Lucy Dunn Lucy Dunn

What’s the truth about the NHS’s ‘Black Wednesday’?

The first Wednesday of August is changeover day. It might be a bad time to end up in A&E

If there was ever a bad time to end up in hospital, today – Black Wednesday – is it. The first Wednesday of August is changeover day in NHS hospitals. A fresh-faced cohort of junior doctors arrive on the wards ready to get their hands dirty. It’s also the day that just about every trainee doctor moves jobs.

The result can be chaotic, as teams of medics scatter and new ones arrive. Doctors who had become used to working alongside one another not only need to adjust to new teammates, but also navigate unfamiliar wards, or even relocate to entirely different hospitals altogether. It’s no wonder that patient care can take a knock. 

This isn’t an issue isolated to the NHS

The Dr Foster Intelligence study first gave validation to the rumours that something was awry. The 2009 report found there was a six to eight per cent rise in patient deaths during the first week of August compared to the previous week at the end of July. A media storm ensued. The date became notorious. August was quickly coined the ‘NHS’s killing season’.
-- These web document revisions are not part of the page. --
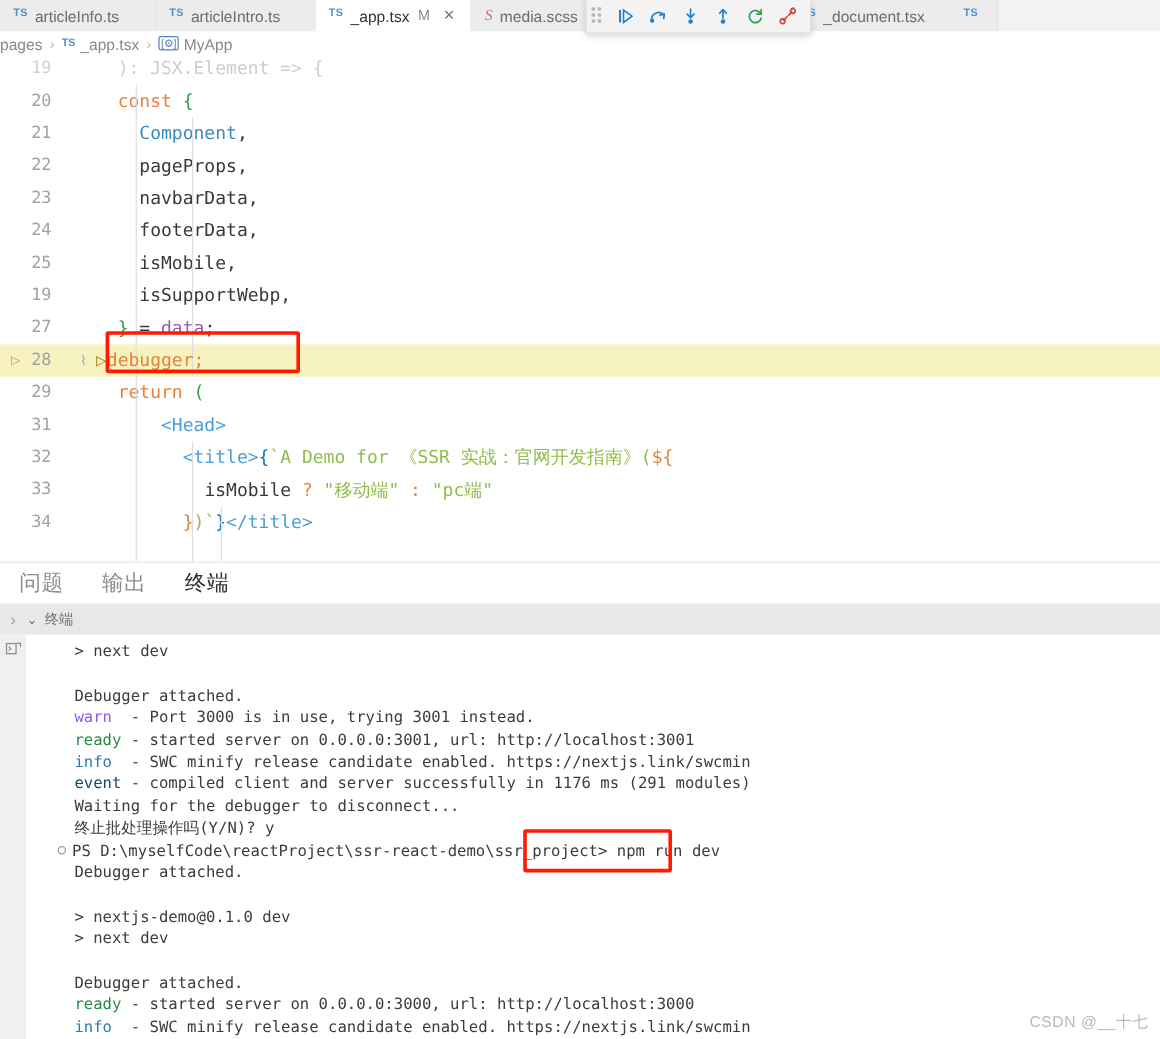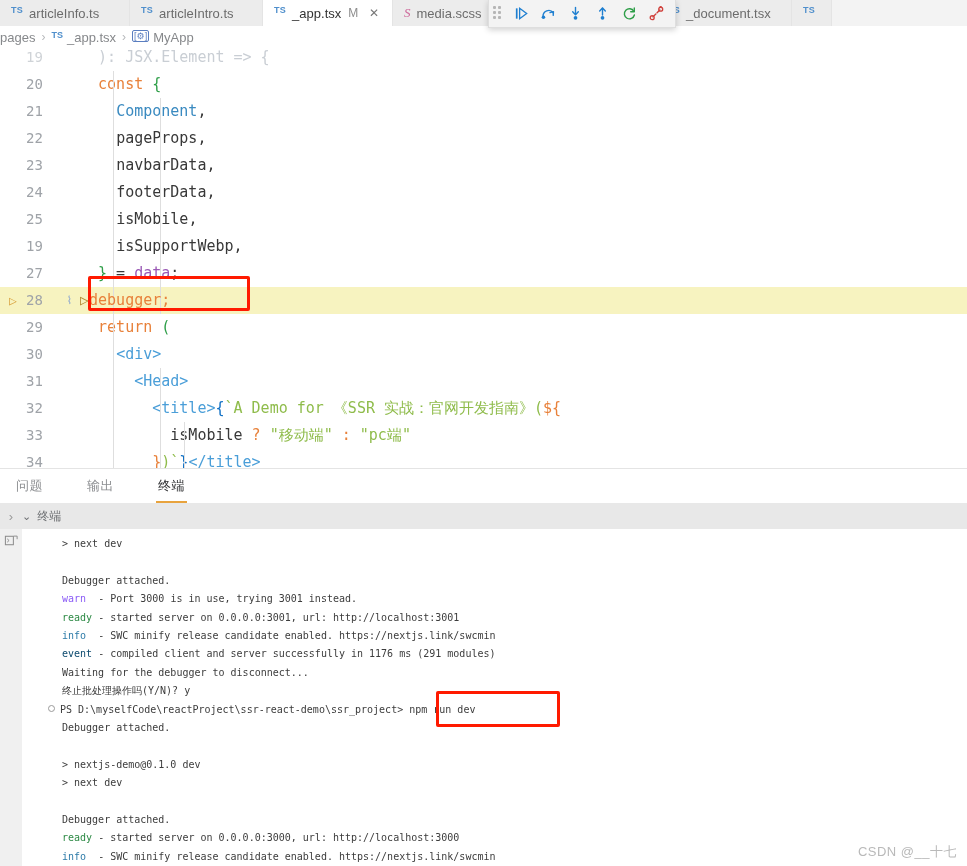--- a/index.html
+++ b/index.html
@@ -185,23 +185,23 @@
   .panel {
     position: absolute; left: 0; top: 468px;
     width: 967px; height: 398px;
     background: #ffffff;
     border-top: 1px solid #e4e4e4;
   }
   .panel-tabs {
     height: 34px;
     display: flex; align-items: center;
     padding-left: 14px;
-    gap: 40px;
-    background: #ffffff;
-    font-size: 13px;
+    gap: 28px;
+    background: #ffffff;
+    font-size: 18px;
   }
   .ptab {
     position: relative;
     color: #8b8d90;
     padding: 7px 2px 8px 2px;
     letter-spacing: .5px;
   }
   .ptab.active { color: #2f3033; }
   .ptab.active::after {
     content: "";
@@ -238,21 +238,21 @@
     display: flex; flex-direction: column; align-items: center;
   }
   .term-scroll {
     width: 18px; flex: 0 0 18px;
     background: #ffffff;
   }
   .term-out {
     flex: 1 1 auto;
     padding: 6px 0 0 22px;
     font-family: "DejaVu Sans Mono", monospace;
-    font-size: 10px;
+    font-size: 13px;
     line-height: 18.4px;
     color: #3c3c3c;
     white-space: pre;
     overflow: hidden;
   }
   .t-warn  { color: #8b5cf6; }
   .t-ready { color: #2d8a45; }
   .t-info  { color: #2d7ba8; }
   .t-event { color: #0c4a6e; }
   .t-plain { color: #3c3c3c; }
@@ -386,21 +386,20 @@
       <div class="code-row"><div class="gutter-dbg"></div><div class="lineno">20</div><div class="linemark"></div><div class="codetext"><span class="id">  </span><span class="kw">const</span><span class="id"> </span><span class="cb">{</span></div></div>
       <div class="code-row"><div class="gutter-dbg"></div><div class="lineno">21</div><div class="linemark"></div><div class="codetext"><span class="id">    </span><span class="var">Component</span><span class="id">,</span></div></div>
       <div class="code-row"><div class="gutter-dbg"></div><div class="lineno">22</div><div class="linemark"></div><div class="codetext"><span class="id">    </span><span class="id">pageProps</span><span class="id">,</span></div></div>
       <div class="code-row"><div class="gutter-dbg"></div><div class="lineno">23</div><div class="linemark"></div><div class="codetext"><span class="id">    </span><span class="id">navbarData</span><span class="id">,</span></div></div>
       <div class="code-row"><div class="gutter-dbg"></div><div class="lineno">24</div><div class="linemark"></div><div class="codetext"><span class="id">    </span><span class="id">footerData</span><span class="id">,</span></div></div>
       <div class="code-row"><div class="gutter-dbg"></div><div class="lineno">25</div><div class="linemark"></div><div class="codetext"><span class="id">    </span><span class="id">isMobile</span><span class="id">,</span></div></div>
       <div class="code-row"><div class="gutter-dbg"></div><div class="lineno">19</div><div class="linemark"></div><div class="codetext"><span class="id">    </span><span class="id">isSupportWebp</span><span class="id">,</span></div></div>
       <div class="code-row"><div class="gutter-dbg"></div><div class="lineno">27</div><div class="linemark"></div><div class="codetext"><span class="id">  </span><span class="cb">}</span><span class="id"> = </span><span class="pp">data</span><span class="id">;</span></div></div>
       <div class="code-row row-hl"><div class="gutter-dbg">▷</div><div class="lineno">28</div><div class="linemark">⌇</div><div class="codetext"><span class="dm">▷</span><span class="op">debugger</span><span class="op">;</span></div></div>
       <div class="code-row"><div class="gutter-dbg"></div><div class="lineno">29</div><div class="linemark"></div><div class="codetext"><span class="id">  </span><span class="kw">return</span><span class="id"> </span><span class="cb">(</span></div></div>
-      <div class="code-row"><div class="gutter-dbg"></div><div class="lineno">30</div><div class="linemark"></div><div class="codetext"><span class="id">    </span><span class="tg">&lt;div&gt;</span></div></div>
       <div class="code-row"><div class="gutter-dbg"></div><div class="lineno">31</div><div class="linemark"></div><div class="codetext"><span class="id">      </span><span class="tg">&lt;Head&gt;</span></div></div>
       <div class="code-row"><div class="gutter-dbg"></div><div class="lineno">32</div><div class="linemark"></div><div class="codetext"><span class="id">        </span><span class="tg">&lt;title&gt;</span><span class="br">{</span><span class="st">`A Demo for 《SSR 实战：官网开发指南》(</span><span class="op">${</span></div></div>
       <div class="code-row"><div class="gutter-dbg"></div><div class="lineno">33</div><div class="linemark"></div><div class="codetext"><span class="id">          </span><span class="id">isMobile</span><span class="id"> </span><span class="op">?</span><span class="id"> </span><span class="st">"移动端"</span><span class="id"> </span><span class="op">:</span><span class="id"> </span><span class="st">"pc端"</span></div></div>
       <div class="code-row"><div class="gutter-dbg"></div><div class="lineno">34</div><div class="linemark"></div><div class="codetext"><span class="id">        </span><span class="op">}</span><span class="st">)</span><span class="st">`</span><span class="br">}</span><span class="tg">&lt;/title&gt;</span></div></div>
       <div style="position: absolute; left: 113px; top: 27px; width: 1px; height: 405px; background: rgb(222, 222, 222); z-index: 1;"></div>
       <div style="position: absolute; left: 160px; top: 54px; width: 1px; height: 216px; background: rgb(222, 222, 222); z-index: 1;"></div>
       <div style="position: absolute; left: 160px; top: 324px; width: 1px; height: 108px; background: rgb(222, 222, 222); z-index: 1;"></div>
       <div style="position: absolute; left: 184px; top: 378px; width: 1px; height: 54px; background: rgb(222, 222, 222); z-index: 1;"></div>
     </div>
The report marked a turning point. The Academy of Medical Royal Colleges and NHS employers released joint recommendations for how to better prepare for the new intake of medics. Induction programmes were introduced. Shadowing weeks aimed to prepare doctors as best they could for the mass changeover. Measures were to be put in place to ensure consultants remained available over the summer. But as one senior clinician remarked to me, while these things have helped, the big problem remains: most junior doctors, the FY1s, are still thrown into the deep end.

All over the country, while newly qualified medics look forward to entering the world of work, the excitement is coupled with undertones of anxiety. Whisperings on the wards of previous ‘Black Wednesday’ calamities are rife, and consultants joke about sorting their annual leave so they don’t need to be around to watch the disaster unfold. (They say it in jest, then hurriedly run off to the south of France. No, really: consultants have been found to take nearly twice as many holidays in August than June.)

Starting a full-time medical career straight from university is never going to be easy. While our medical training consists of hospital placements – and although universities include some form of transition period into their medical curriculum – it’s hard to explain just how big the jump is. Medical students became really good at dealing with resuscitation dummies in low-pressure environments, but that’s not the same as being the first doctor there when a patient goes into cardiac arrest on a night shift. The balance is clearly a tricky one to strike, but medical schools could do more to prepare qualifying students for that brutal first day.

However the issue isn’t just about universities. At the same time as the junior doctors are being introduced to ward staff, their seniors are learning the ropes too. It doesn’t add up: why make an already challenging time even more chaotic? The logic needs to be questioned; rather than simply introduce induction modules, should the NHS instead alternate changeover dates for staff of different levels? This was proposed back in 2014, when the Academy of Medical Royal Colleges suggested that speciality doctors hold off changing posts until September, staggering the changeover. Despite the Academy’s recommendations aiming to ‘improve patient safety and the quality of care and reduce stress on doctors in training’, their suggestion is yet to be implemented nationwide.

Some may point to one of the notes made in the 2009 report that suggest the increased mortality rates during this week may be a result of hospitals looking to pre-empt the madness, by only choosing to admit extremely ill patients during this period. If so, surely becoming pickier with admissions isn’t the best method of keeping patients safe. It also seems unsustainable given that waiting lists are already at record highs following Covid.

Whatever the cause, this isn’t an issue isolated to the NHS: the United States has its own version of ‘Black Wednesday’ in the ‘July phenomenon’. All over the world, medicine is still struggling to integrate and organise itself in the face of the most frequent change it faces: the cycle of new doctors that arrives each year.